And more recently, climate change is affecting my work because I work outdoors every day and ask other people to work outdoors every day. And with wildfires and air quality diminishing, it's not necessarily responsible to be out there every day. So it's interesting because now climate change is actually preventing us from doing some of the work we need to be doing. And I, I haven't really stopped doing it, but I realize that I'm putting my health in jeopardy, all over again, doing this work, in a couple of ways. And it reminds me of living with the trash incinerator where my health was compromised, like, full-time. And when the incinerator was demolished, my health improved greatly and I'm really grateful for that. But I had a flashback last year during the Canadian wildfires. I was working outside, not really thinking about it because I wasn't really, I didn't really understand how the air quality works and how the particulate matter can affect me. And I had a kind of like a throwback to those incinerator days and developed some new immune responses to that air quality that really kind of, you know, kind of like shook me up, but made it, like it called for some lifestyle changes, you know. And I'm not going to not work, but I'm going to have to wear a mask when I'm outside in those times. And I'm also going to have to take antihistamines, like, maybe forever. But I do every day right now. And that's climate change. I mean, yeah, I think some people live in an air-conditioned environment, jump in their car, they go to an air-conditioned building. I mean, I can see that a lot of people think that it doesn't affect them because they have these artificial buffers against it. But there are a lot of us who are really in it, you know, and really can feel it. Because we're not pretending it's not there.
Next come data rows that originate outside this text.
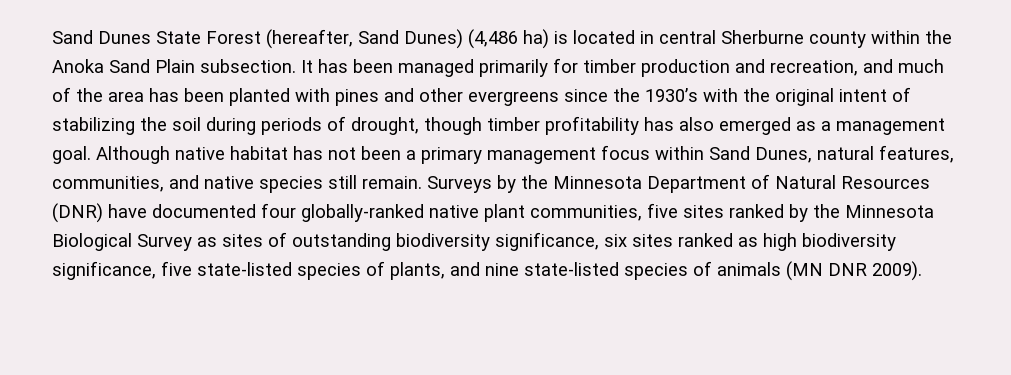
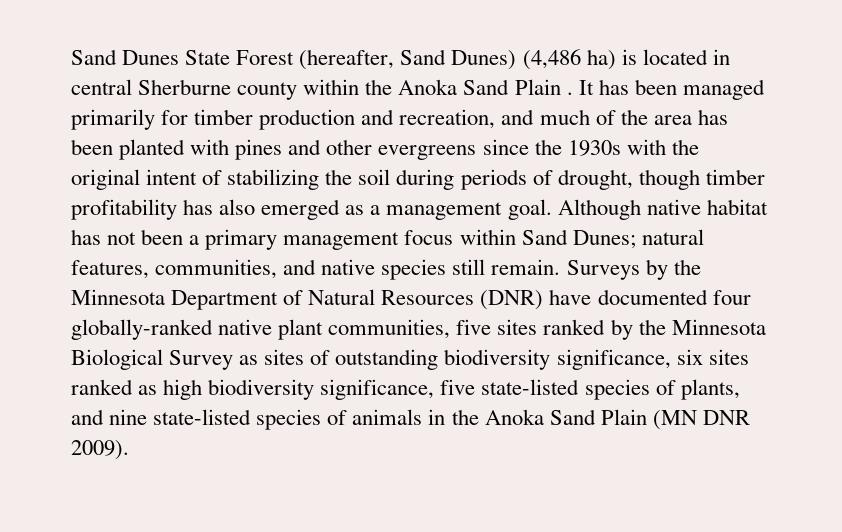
- Sand Dunes State Forest (hereafter, Sand Dunes) (4,486 ha) is located in central Sherburne county within the Anoka Sand Plain subsection.
+ Sand Dunes State Forest (hereafter, Sand Dunes) (4,486 ha) is located in central Sherburne county within the Anoka Sand Plain .
- It has been managed primarily for timber production and recreation, and much of the area has been planted with pines and other evergreens since the 1930’s with the original intent of stabilizing the soil during periods of drought, though timber profitability has also emerged as a management goal.
+ It has been managed primarily for timber production and recreation, and much of the area has been planted with pines and other evergreens since the 1930s with the original intent of stabilizing the soil during periods of drought, though timber profitability has also emerged as a management goal.
- Although native habitat has not been a primary management focus within Sand Dunes, natural features, communities, and native species still remain.
+ Although native habitat has not been a primary management focus within Sand Dunes; natural features, communities, and native species still remain.
- Surveys by the Minnesota Department of Natural Resources (DNR) have documented four globally-ranked native plant communities, five sites ranked by the Minnesota Biological Survey as sites of outstanding biodiversity significance, six sites ranked as high biodiversity significance, five state-listed species of plants, and nine state-listed species of animals (MN DNR 2009).
+ Surveys by the Minnesota Department of Natural Resources (DNR) have documented four globally-ranked native plant communities, five sites ranked by the Minnesota Biological Survey as sites of outstanding biodiversity significance, six sites ranked as high biodiversity significance, five state-listed species of plants, and nine state-listed species of animals in the Anoka Sand Plain (MN DNR 2009).

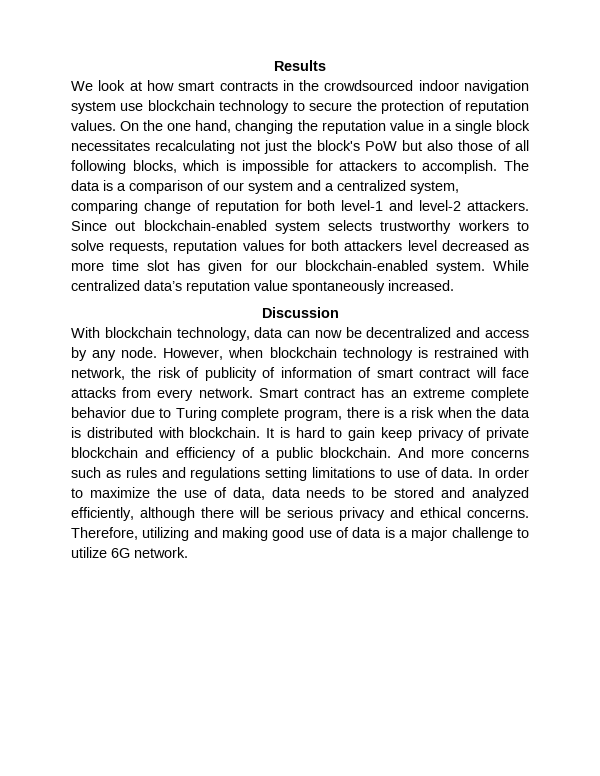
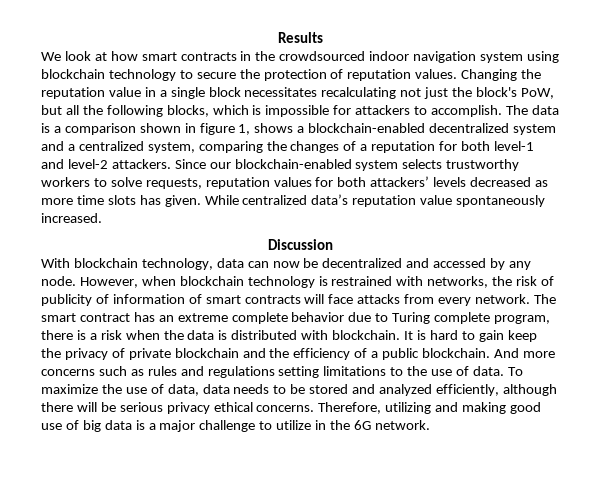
- We look at how smart contracts in the crowdsourced indoor navigation system use blockchain technology to secure the protection of reputation values.
+ We look at how smart contracts in the crowdsourced indoor navigation system using blockchain technology to secure the protection of reputation values.
- On the one hand, changing the reputation value in a single block necessitates recalculating not just the block's PoW but also those of all following blocks, which is impossible for attackers to accomplish.
+ Changing the reputation value in a single block necessitates recalculating not just the block's PoW, but all the following blocks, which is impossible for attackers to accomplish.
- The data is a comparison of our system and a centralized system, comparing change of reputation for both level-1 and level-2 attackers.
+ The data is a comparison shown in figure 1, shows a blockchain-enabled decentralized system and a centralized system, comparing the changes of a reputation for both level-1 and level-2 attackers.
- Since out blockchain-enabled system selects trustworthy workers to solve requests, reputation values for both attackers level decreased as more time slot has given for our blockchain-enabled system.
+ Since our blockchain-enabled system selects trustworthy workers to solve requests, reputation values for both attackers’ levels decreased as more time slots has given.
- With blockchain technology, data can now be decentralized and access by any node.
+ With blockchain technology, data can now be decentralized and accessed by any node.
- However, when blockchain technology is restrained with network, the risk of publicity of information of smart contract will face attacks from every network.
+ However, when blockchain technology is restrained with networks, the risk of publicity of information of smart contracts will face attacks from every network.
- Smart contract has an extreme complete behavior due to Turing complete program, there is a risk when the data is distributed with blockchain.
+ The smart contract has an extreme complete behavior due to Turing complete program, there is a risk when the data is distributed with blockchain.
- It is hard to gain keep privacy of private blockchain and efficiency of a public blockchain.
+ It is hard to gain keep the privacy of private blockchain and the efficiency of a public blockchain.
- And more concerns such as rules and regulations setting limitations to use of data.
+ And more concerns such as rules and regulations setting limitations to the use of data.
- In order to maximize the use of data, data needs to be stored and analyzed efficiently, although there will be serious privacy and ethical concerns.
+ To maximize the use of data, data needs to be stored and analyzed efficiently, although there will be serious privacy ethical concerns.
- Therefore, utilizing and making good use of data is a major challenge to utilize 6G network.
+ Therefore, utilizing and making good use of big data is a major challenge to utilize in the 6G network.

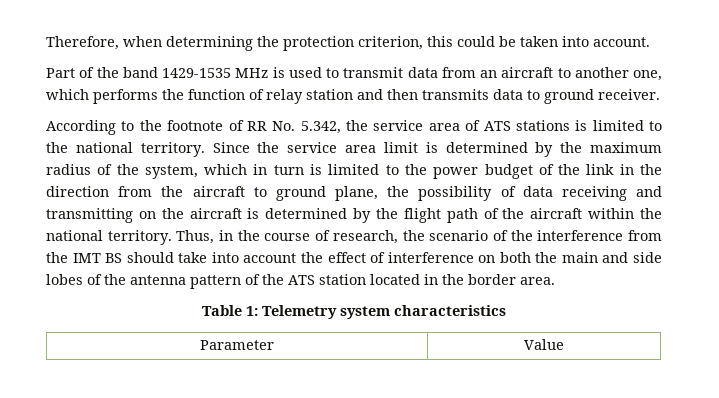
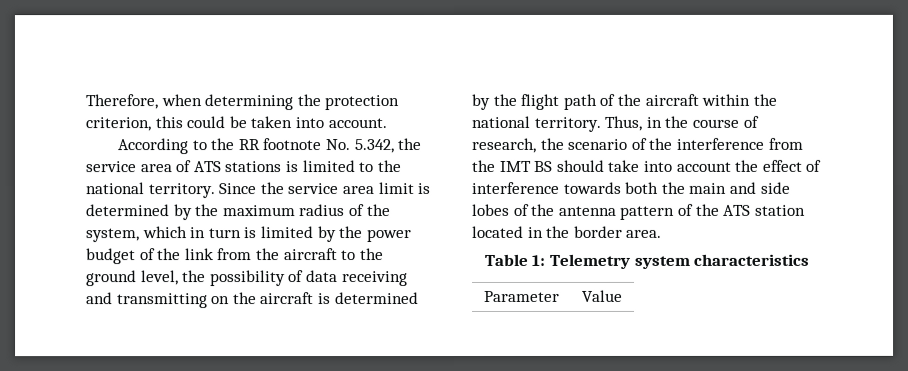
- Part of the band 1429-1535 MHz is used to transmit data from an aircraft to another one, which performs the function of relay station and then transmits data to ground receiver.
- According to the footnote of RR No. 5.342, the service area of ATS stations is limited to the national territory.
+ According to the RR footnote No. 5.342, the service area of ATS stations is limited to the national territory.
- Since the service area limit is determined by the maximum radius of the system, which in turn is limited to the power budget of the link in the direction from the aircraft to ground plane, the possibility of data receiving and transmitting on the aircraft is determined by the flight path of the aircraft within the national territory.
+ Since the service area limit is determined by the maximum radius of the system, which in turn is limited by the power budget of the link from the aircraft to the ground level, the possibility of data receiving and transmitting on the aircraft is determined by the flight path of the aircraft within the national territory.
- Thus, in the course of research, the scenario of the interference from the IMT BS should take into account the effect of interference on both the main and side lobes of the antenna pattern of the ATS station located in the border area.
+ Thus, in the course of research, the scenario of the interference from the IMT BS should take into account the effect of interference towards both the main and side lobes of the antenna pattern of the ATS station located in the border area.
DLT: And can you talk a little bit more about the history of the incinerator, and how it was eventually taken down?
AK: Yeah. I mean, it's a very long story, but it starts with something very relevant to our neighborhood also, which is the Poletown assembly plant. General Motors built an assembly plant in the late 80s that is just north of our neighborhood, between Poletown East and Hamtramck. And the city eminent domained 1400 people out of that neighborhood, and 16 churches, and hundreds of businesses. And they just bulldozed it to build this assembly plant. Which is, I think, on 80 acres, maybe more than 80 acres. And it separates, it's really like, it really broke up our neighborhood, separates our neighborhood from Hamtramck. The profile of the neighborhood was very similar. The demographic and the housing style and everything. You would have thought you were in Hamtramck. It's very similar. But now it was really cut off from that assembly plant. Well, that assembly plant really destroyed the fabric of the neighborhood and allowed people to think about the neighborhood differently. That's when our neighborhood became kind of a dumping ground.
And that's when Coleman Young built this Detroit trash incinerator, which to some people, oh, that's a great idea. You know, we don't have to landfill our trash. We can just burn it. And that's fine for everybody who doesn't live near the incinerator, downwind from the incinerator. But it was, a lot of people think it was directed at our neighborhood, that, I mean, it was political. But either way, it did destroy a lot of our neighborhood and it started to smell 50% of the time. Which isn't even the worst part. I mean, that was terrible to wake up and smell garbage. Like, in your face all day, on a hot summer day. God forbid you would be trying to have people over or have a party and it ends up that way. I mean, like, bad air days were just like a thing, like, unpredictable, but sometimes make you have to go in the house and be really sad, you know, like that, oh, wow. I live here. And this is what, this is the way it is.
But that's just the odor and that's a nuisance. But what was coming out of the stacks after you're burning everything that anybody threw away, like, you think about the most ridiculous thing you ever threw away, whether it was a plastic toy or a can of paint or whatever it was. And now that's being burned and we're breathing that air. It was devastating. And so lots of people had, you know, obvious health effects like asthma. So I developed asthma when I moved over there. And that was a shock to me. I was just playing basketball and staff versus students basketball game and had an asthma attack, and I'd never had asthma before, and that was, like, really a bummer and a wakeup call. And also, developed a rash on my torso that, for years, for 15 years I lived in the neighborhood, and I did, I changed my diet and a lot of ways to try and make up for it, you know, stop eating sugar or stop eating gluten. Different things that would reduce the load on my immune system because it was so taxed from the poor air quality. I would leave town to go camping, which I do several times a year, and the rash would clear up. If I went on vacation somewhere else, it would clear up. So it was very clear that it was being caused by something in our environment. And so, and a lot of people in the neighborhood experienced the same thing.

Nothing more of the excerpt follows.